** Opening Record excerpts block **

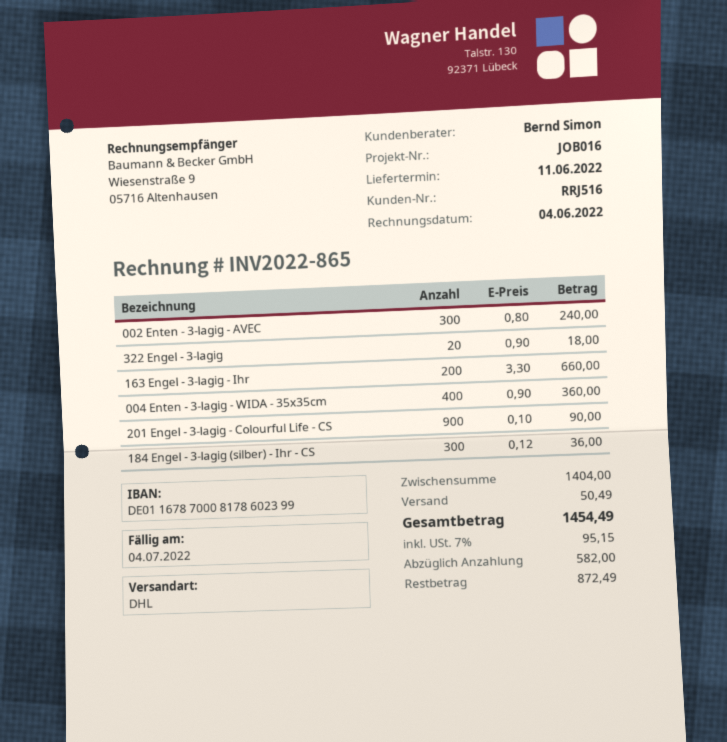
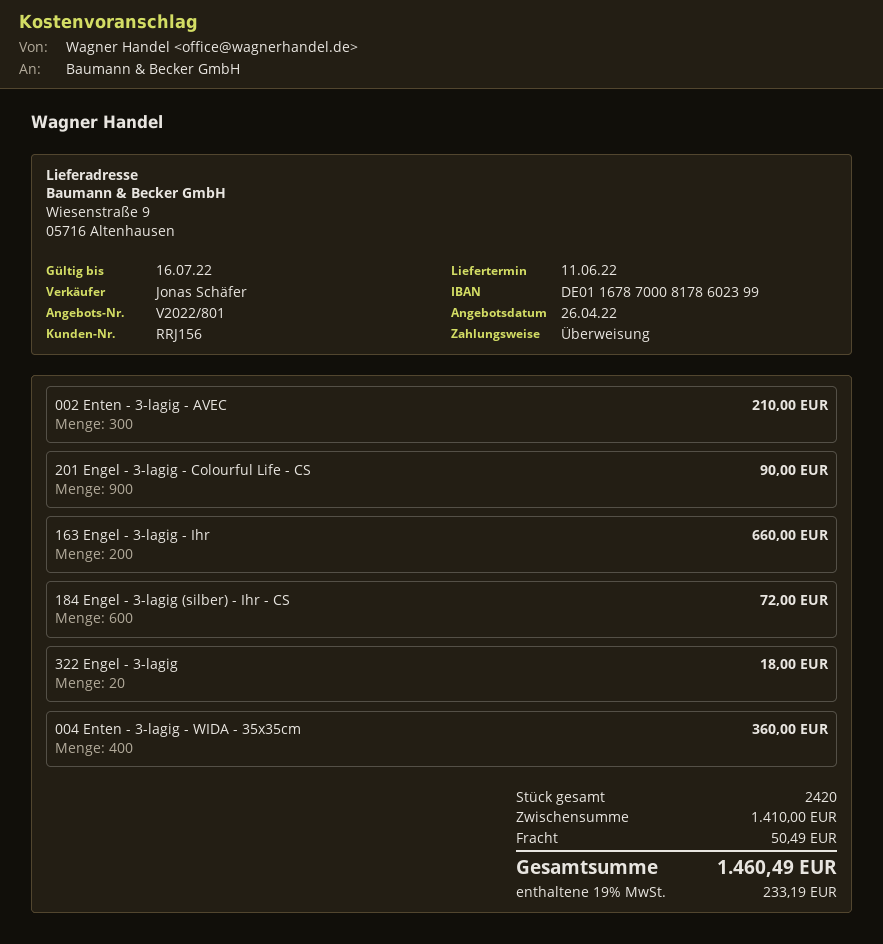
customer number: RRJ516 -> RRJ156
sales rep: Bernd Simon -> Jonas Schäfer
002 Enten - 3-lagig - AVEC: 300 for 240.00 -> 300 for 210.00
184 Engel - 3-lagig (silber) - Ihr - CS: 300 for 36.00 -> 600 for 72.00
subtotal: 1404.00 -> 1410.00
tax: 7% = 95.15 -> 19% = 233.19
total: 1454.49 -> 1460.49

** Closing Record excerpts block **

__Exercise brief__
Every line from the one that has "subtotal: 1404.00 -> 1410.00" down to the last line above must be written out exactly, with both ends included and nothing else.

__Written answer__
subtotal: 1404.00 -> 1410.00
tax: 7% = 95.15 -> 19% = 233.19
total: 1454.49 -> 1460.49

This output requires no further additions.